↓

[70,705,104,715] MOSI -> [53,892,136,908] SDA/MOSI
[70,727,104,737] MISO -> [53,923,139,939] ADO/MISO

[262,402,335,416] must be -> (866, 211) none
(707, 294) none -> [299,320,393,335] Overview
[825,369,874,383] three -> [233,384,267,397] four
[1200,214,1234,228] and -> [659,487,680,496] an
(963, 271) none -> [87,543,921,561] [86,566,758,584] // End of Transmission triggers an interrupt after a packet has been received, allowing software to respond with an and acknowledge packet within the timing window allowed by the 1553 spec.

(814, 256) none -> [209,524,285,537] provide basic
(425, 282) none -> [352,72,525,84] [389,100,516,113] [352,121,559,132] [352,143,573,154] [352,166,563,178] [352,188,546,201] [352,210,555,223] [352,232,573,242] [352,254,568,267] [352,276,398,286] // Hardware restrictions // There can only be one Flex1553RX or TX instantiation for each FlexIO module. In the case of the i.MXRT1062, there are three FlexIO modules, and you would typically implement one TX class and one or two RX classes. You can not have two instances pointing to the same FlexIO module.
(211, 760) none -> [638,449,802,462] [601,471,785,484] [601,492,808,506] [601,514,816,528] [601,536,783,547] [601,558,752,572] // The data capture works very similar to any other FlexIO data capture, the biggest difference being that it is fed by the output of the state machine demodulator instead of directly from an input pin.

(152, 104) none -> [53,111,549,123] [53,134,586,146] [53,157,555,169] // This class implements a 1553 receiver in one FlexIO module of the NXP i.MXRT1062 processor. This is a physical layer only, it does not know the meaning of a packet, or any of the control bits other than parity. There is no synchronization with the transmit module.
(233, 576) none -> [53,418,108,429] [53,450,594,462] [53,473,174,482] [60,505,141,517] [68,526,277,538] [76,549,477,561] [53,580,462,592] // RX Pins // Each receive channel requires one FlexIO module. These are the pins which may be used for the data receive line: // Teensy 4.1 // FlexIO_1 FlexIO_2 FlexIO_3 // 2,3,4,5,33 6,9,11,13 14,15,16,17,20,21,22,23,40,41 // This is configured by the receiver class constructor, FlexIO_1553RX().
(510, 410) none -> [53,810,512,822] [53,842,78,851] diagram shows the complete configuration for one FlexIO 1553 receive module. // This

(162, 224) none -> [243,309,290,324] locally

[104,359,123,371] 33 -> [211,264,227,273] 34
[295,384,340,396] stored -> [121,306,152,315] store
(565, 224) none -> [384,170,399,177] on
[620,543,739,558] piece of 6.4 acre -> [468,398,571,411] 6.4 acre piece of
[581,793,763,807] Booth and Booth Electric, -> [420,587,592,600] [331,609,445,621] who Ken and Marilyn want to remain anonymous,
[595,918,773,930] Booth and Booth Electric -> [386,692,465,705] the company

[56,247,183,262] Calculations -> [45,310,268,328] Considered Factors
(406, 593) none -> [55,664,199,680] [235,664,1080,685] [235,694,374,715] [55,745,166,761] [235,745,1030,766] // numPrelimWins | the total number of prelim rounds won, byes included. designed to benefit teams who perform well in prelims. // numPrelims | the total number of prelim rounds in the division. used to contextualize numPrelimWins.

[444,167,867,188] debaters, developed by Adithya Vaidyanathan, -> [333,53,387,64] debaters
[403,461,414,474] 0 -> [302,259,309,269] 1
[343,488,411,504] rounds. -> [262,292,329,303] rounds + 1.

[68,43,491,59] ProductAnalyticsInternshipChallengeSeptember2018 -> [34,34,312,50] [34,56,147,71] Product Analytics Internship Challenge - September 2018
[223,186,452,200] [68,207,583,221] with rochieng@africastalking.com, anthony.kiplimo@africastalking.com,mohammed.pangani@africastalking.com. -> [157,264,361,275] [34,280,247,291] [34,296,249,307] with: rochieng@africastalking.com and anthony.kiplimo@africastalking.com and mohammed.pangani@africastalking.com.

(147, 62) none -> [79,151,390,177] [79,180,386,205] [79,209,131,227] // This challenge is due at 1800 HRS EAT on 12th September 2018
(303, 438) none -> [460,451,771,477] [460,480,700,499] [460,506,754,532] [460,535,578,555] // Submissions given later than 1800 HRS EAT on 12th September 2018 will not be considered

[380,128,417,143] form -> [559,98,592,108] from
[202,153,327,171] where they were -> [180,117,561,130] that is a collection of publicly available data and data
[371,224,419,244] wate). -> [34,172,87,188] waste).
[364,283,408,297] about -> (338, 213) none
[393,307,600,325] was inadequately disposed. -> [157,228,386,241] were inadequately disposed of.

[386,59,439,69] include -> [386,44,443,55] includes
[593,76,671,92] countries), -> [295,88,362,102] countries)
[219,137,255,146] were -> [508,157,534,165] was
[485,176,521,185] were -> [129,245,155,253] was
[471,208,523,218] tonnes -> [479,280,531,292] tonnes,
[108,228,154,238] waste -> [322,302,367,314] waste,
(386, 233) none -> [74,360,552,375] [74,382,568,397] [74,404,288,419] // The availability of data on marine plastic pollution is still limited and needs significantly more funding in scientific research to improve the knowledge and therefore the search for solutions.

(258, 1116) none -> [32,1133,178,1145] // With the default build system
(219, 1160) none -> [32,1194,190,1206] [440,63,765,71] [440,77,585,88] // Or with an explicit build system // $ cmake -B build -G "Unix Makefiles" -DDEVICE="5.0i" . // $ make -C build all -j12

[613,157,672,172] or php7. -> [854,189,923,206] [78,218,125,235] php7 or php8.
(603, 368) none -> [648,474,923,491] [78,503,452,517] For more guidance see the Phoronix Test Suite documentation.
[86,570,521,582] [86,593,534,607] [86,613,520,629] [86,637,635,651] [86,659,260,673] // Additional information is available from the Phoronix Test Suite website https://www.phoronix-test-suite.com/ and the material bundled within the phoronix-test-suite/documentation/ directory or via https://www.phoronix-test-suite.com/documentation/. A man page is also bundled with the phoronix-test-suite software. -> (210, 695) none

↑

## THE TASK
Starting from the line that contains "[593,76,671,92] countries), ->", reproduce each line of the data exactly through the last one.

## RESPONSE TO THIS EXERCISE
[593,76,671,92] countries), -> [295,88,362,102] countries)
[219,137,255,146] were -> [508,157,534,165] was
[485,176,521,185] were -> [129,245,155,253] was
[471,208,523,218] tonnes -> [479,280,531,292] tonnes,
[108,228,154,238] waste -> [322,302,367,314] waste,
(386, 233) none -> [74,360,552,375] [74,382,568,397] [74,404,288,419] // The availability of data on marine plastic pollution is still limited and needs significantly more funding in scientific research to improve the knowledge and therefore the search for solutions.

(258, 1116) none -> [32,1133,178,1145] // With the default build system
(219, 1160) none -> [32,1194,190,1206] [440,63,765,71] [440,77,585,88] // Or with an explicit build system // $ cmake -B build -G "Unix Makefiles" -DDEVICE="5.0i" . // $ make -C build all -j12

[613,157,672,172] or php7. -> [854,189,923,206] [78,218,125,235] php7 or php8.
(603, 368) none -> [648,474,923,491] [78,503,452,517] For more guidance see the Phoronix Test Suite documentation.
[86,570,521,582] [86,593,534,607] [86,613,520,629] [86,637,635,651] [86,659,260,673] // Additional information is available from the Phoronix Test Suite website https://www.phoronix-test-suite.com/ and the material bundled within the phoronix-test-suite/documentation/ directory or via https://www.phoronix-test-suite.com/documentation/. A man page is also bundled with the phoronix-test-suite software. -> (210, 695) none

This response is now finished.